Under the Skin

The 52nd Festival de Cannes

Rosetta, which was shown on the last day of the festival, helped to alleviate the numerous high-profile disasters and disappointments, including Peter Greenaway's execrable 8 Þ Women; the crushingly inadequate Kikujiro, a farrago of bad comedy and bathos from Fireworks' Takeshi Kitano; Atom Egoyan's Felicia's Journey, limned with Emerald Isle platitudes and spiritual cynicism; Chen Kaige's tedious historical epic The Emperor and the Assassin; and David Lynch's The Straight Story, an upcoming Disney release based on the adventures of a septuagenarian Iowan who traveled 350 miles on a lawn mower to visit his ailing brother. The well-leathered Richard Farnsworth is the main attraction in Lynch's one-note film, whose inane, fraudulent script, co-written by the director's wife and editor, Mary Sweeney, plays like the greatest hits of Peggy Noonan.

One of the better selections in Competition that managed to disappoint nonetheless was Jim Jarmusch's Ghost Dog: The Way of the Samurai, an underrealized work about black masculinity held together, though barely, by Forest Whitaker's soulful lead performance and a soundtrack from the Wu-Tang Clan's RZA. The film's brilliant central conceit is black survival strategies -- in this instance, a hit man embraces the code of the samurai -- a conceit that's soon overrun with easy jokes and a miscued white righteousness that tends to cancel out the tougher, more thoughtful stretches. A more ambitious American film at the festival, and likely one of the best, most exciting American films we'll see this year: Kevin Smith's Dogma.
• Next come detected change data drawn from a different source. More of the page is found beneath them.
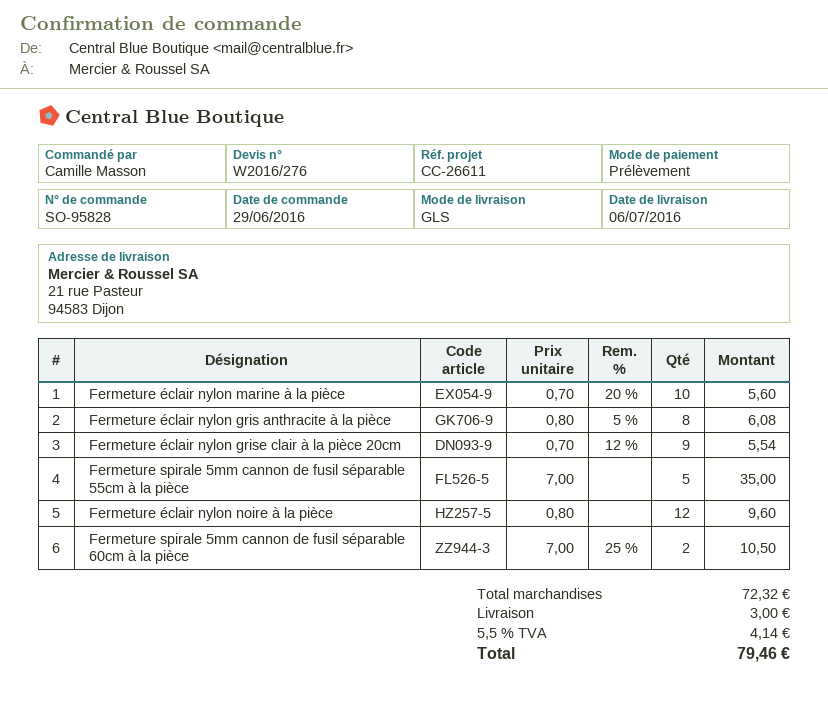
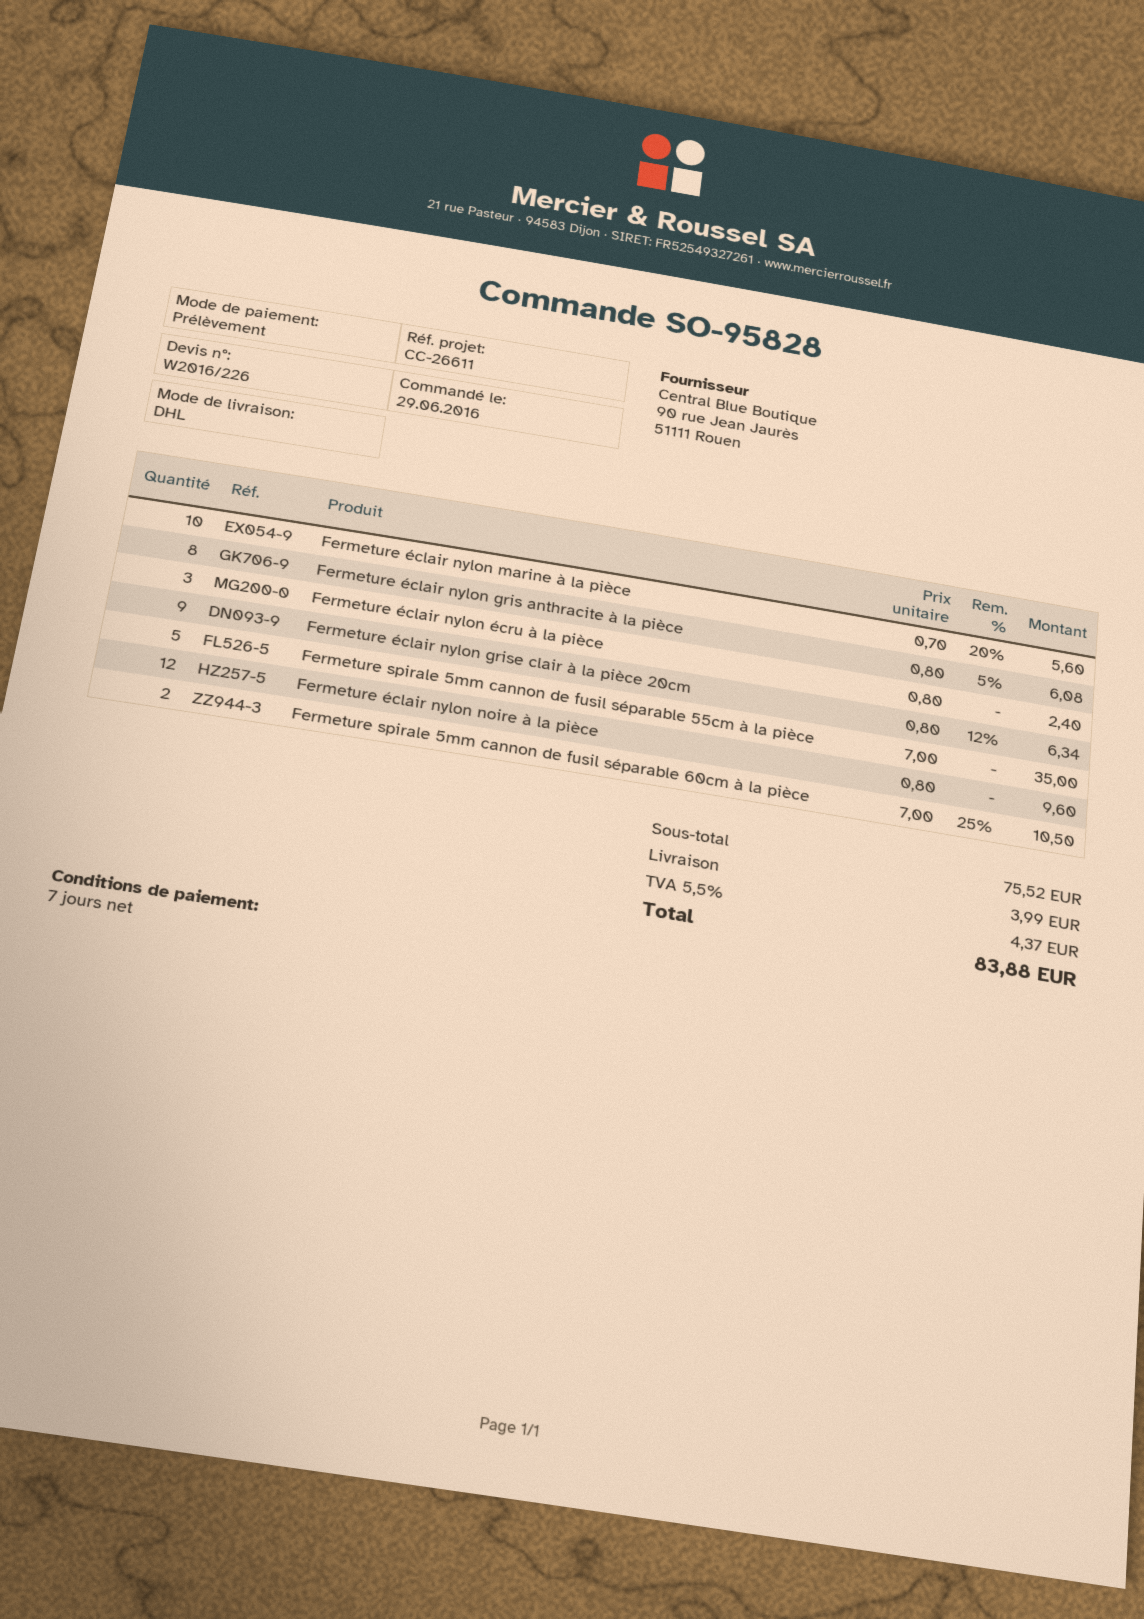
quote number: W2016/276 -> W2016/226
shipping method: GLS -> DHL
Fermeture éclair nylon grise clair à la pièce 20cm: 9 x 0.70 - 12% = 5.54 -> 9 x 0.80 - 12% = 6.34
Fermeture éclair nylon écru à la pièce: none -> 3 x 0.80 = 2.40
subtotal: 72.32 -> 75.52
shipping: 3.00 -> 3.99
tax: 5.5% = 4.14 -> 5.5% = 4.37
total: 79.46 -> 83.88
A raucously funny satire crammed with uneven performances and comedy of the lowest order (anal sex) and highest (the Apostles), Dogma premiered without the benefit of an American distributor. Although the film was bankrolled by Disney's Miramax, it will be distributed by another company ostensibly because of the potentially inflammatory subject matter -- George Carlin plays Cardinal Glick, leader of a movement called Catholicism Wow!; Chris Rock is the 13th Apostle, Rufus ("Knew him?" he says of Christ. "Nigger owes me 12 bucks"); and God is played by no less a deity than . . . Alanis Morissette. But the film will be inflammatory only for those who will never have a chance to see it. Dogma is one of the most devout films produced in this country, at times pedantically so, which is why it's a good guess that what actually sealed its fate is a scene in a movie-company boardroom. A fallen angel played by Matt Damon enters and begins taking the executives bitterly to task for corrupting the minds of the young with enterprises such as Mooby World and cartoon characters such as the "Golden Calf," a creature whose conceptual resemblance to Mickey Mouse is undeniable. One by one, the angel accuses the men of sin, and one by one, he slaughters them. There's no word as to whether Michael Eisner has seen the film, but Harvey Weinstein was there to assure us in person that he himself loved it.